Maria Yudkevich - Candidate of Sciences, Vice Rector, National Research University Higher School of Economics; Director, Center for Institutional Studies, HSE; Head International Laboratory for Institutional Analysis of Economic Reforms, HSE. E-mail: yudkevich@hse.ru

Address: 20, Myasnitskaya str., Moscow, 101000, Russian Federation.

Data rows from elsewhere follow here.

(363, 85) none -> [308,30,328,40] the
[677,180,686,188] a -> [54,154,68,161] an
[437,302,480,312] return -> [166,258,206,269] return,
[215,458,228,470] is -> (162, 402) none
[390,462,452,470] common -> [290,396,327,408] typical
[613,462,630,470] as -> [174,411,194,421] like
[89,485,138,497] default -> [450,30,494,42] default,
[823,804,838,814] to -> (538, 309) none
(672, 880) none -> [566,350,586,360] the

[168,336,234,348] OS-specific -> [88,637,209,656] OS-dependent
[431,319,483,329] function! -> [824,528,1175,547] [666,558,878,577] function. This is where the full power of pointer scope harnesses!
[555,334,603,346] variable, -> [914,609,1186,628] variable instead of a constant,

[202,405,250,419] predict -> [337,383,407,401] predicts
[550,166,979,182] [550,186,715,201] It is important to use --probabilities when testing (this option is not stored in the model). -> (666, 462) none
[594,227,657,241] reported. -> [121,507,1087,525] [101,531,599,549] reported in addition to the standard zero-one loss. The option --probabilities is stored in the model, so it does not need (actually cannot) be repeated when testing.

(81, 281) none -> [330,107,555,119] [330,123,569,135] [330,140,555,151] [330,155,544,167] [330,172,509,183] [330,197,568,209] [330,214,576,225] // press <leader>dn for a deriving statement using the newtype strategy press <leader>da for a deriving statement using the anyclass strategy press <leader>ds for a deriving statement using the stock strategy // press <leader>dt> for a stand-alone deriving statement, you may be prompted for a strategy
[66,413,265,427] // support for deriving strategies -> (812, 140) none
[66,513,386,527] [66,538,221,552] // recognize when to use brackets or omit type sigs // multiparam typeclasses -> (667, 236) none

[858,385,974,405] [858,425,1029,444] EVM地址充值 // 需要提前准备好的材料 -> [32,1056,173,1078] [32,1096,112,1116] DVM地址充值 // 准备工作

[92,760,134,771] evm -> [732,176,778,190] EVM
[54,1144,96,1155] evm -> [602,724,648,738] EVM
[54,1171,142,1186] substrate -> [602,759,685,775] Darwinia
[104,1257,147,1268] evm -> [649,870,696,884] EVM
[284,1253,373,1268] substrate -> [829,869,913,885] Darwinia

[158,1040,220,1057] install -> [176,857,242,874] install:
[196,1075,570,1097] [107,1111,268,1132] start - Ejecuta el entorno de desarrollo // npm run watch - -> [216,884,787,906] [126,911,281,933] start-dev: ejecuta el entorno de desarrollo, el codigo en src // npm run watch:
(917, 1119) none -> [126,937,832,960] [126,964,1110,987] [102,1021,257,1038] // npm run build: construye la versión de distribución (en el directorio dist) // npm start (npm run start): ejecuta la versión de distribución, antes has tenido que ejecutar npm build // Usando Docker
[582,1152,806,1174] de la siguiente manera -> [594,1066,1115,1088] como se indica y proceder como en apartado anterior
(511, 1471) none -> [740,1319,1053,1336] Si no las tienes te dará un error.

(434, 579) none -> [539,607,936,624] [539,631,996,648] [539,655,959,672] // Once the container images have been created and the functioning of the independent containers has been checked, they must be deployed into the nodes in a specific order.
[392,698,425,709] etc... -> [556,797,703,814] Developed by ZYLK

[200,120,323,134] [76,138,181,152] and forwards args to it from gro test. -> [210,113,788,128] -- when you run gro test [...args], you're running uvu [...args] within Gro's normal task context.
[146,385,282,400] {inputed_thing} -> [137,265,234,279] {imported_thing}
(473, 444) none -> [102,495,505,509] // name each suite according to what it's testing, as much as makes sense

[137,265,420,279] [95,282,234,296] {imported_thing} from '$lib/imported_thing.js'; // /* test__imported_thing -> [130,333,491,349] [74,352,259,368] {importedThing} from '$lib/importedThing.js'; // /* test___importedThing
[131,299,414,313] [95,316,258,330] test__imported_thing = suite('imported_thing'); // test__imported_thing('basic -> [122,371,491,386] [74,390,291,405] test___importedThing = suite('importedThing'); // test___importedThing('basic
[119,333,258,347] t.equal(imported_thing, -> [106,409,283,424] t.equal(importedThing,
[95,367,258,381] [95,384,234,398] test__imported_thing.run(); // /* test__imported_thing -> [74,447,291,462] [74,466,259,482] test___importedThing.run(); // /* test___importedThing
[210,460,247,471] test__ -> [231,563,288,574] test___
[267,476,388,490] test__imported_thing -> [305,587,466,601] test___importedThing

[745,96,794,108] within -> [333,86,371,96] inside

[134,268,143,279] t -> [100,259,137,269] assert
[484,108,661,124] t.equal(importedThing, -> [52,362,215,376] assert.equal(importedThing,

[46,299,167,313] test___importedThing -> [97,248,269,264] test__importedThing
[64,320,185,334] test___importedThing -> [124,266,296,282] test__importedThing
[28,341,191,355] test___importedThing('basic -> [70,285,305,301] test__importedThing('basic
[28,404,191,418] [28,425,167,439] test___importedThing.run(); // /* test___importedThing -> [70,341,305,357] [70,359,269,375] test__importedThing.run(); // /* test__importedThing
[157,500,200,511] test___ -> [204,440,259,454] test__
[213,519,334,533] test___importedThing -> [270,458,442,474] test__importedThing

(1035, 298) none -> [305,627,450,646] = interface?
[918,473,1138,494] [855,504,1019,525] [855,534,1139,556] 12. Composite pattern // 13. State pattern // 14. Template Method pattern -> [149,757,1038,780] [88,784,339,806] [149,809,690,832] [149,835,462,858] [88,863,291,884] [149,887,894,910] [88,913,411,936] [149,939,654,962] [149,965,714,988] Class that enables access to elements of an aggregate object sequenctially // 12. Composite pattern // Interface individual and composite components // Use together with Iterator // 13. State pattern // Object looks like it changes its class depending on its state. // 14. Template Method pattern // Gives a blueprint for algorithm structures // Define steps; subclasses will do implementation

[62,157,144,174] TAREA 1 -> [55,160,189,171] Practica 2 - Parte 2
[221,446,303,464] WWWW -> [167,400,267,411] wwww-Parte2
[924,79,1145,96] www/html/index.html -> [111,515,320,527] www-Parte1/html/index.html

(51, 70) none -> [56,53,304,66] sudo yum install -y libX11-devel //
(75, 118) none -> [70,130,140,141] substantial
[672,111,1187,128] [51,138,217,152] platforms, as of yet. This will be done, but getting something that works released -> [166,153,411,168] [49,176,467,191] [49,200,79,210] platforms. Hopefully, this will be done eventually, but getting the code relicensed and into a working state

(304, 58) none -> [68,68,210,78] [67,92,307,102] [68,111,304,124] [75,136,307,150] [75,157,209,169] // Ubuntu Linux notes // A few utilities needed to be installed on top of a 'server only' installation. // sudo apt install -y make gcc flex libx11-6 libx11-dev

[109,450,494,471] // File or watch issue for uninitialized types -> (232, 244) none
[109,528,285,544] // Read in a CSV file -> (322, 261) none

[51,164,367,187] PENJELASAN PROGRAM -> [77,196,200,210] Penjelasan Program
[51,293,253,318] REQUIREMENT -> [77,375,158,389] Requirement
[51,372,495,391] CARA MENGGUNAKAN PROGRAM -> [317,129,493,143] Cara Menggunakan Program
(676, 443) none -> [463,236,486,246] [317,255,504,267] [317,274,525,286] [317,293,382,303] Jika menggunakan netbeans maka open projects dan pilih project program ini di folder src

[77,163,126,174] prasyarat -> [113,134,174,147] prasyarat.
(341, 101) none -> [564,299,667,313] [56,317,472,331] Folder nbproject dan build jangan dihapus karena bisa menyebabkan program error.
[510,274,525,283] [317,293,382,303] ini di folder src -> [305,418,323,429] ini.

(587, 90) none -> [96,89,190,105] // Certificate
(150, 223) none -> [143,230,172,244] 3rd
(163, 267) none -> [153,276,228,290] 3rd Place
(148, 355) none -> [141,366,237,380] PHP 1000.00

We offer an analytical model to assess prospects for young faculty based on an analysis of conditions and opportunities of PhD graduates entering the academic market in ten countries: Brazil, China, India, France, Germany, Norway, Russia, Portugal, the Republic of South Africa, and the United States. We have singled out four indicators of demand: a) student enrollment growth rate; b) expenses for research and development and for education; c) the age and rank distribution of current faculty in accordance with national retirement policies; and d) development of technology, emergence of new learning models, and the extent to which these models involve students and faculty. Fundamental factors affecting the supply include: 1) the national system’s reliance on PhD production, and 2) status of post-graduate programs: whether they are the first step in academic  career or only a preparatory phase. We have assessed efficiency of faculty recruitment based on openness of search and screening processes and the relative competition for new positions. We have found that the size of national systems in terms of students and staff has expanded considerably, while their proportion in national economies of the countries has remained almost the same. Demand driven by growth is relatively low in Europe, being constrained by ever lower accessibility of entry-level positions and by the job  conditions offered there. Most countries — all except China and South  Africa — tend to recruit faculty from newly degree graduates. Supply of PhDs (either native or foreign) is quite favorable, mostly due to female academics. The best part of the ten systems that we have analyzed stick to open competition principles when hiring faculty, but at least three systems (Russia, China and India) apply a less open and competitive approach at all levels.

DOI: 10.17323/1814-9545-2014-2-20-43
Citation: Finkelstein M., Iglesias K., Panova A., Yudkevich M. (2014) Perspektivy molodykh spetsialistov na akademicheskom rynke truda: global'noe sravnenie i otsenka [Prospects of Young Professionals in the Academic Labor Market: Global Comparison and Assessment]. Voprosy obrazovaniya / Educational Studies Moscow, no2, pp. 20-43.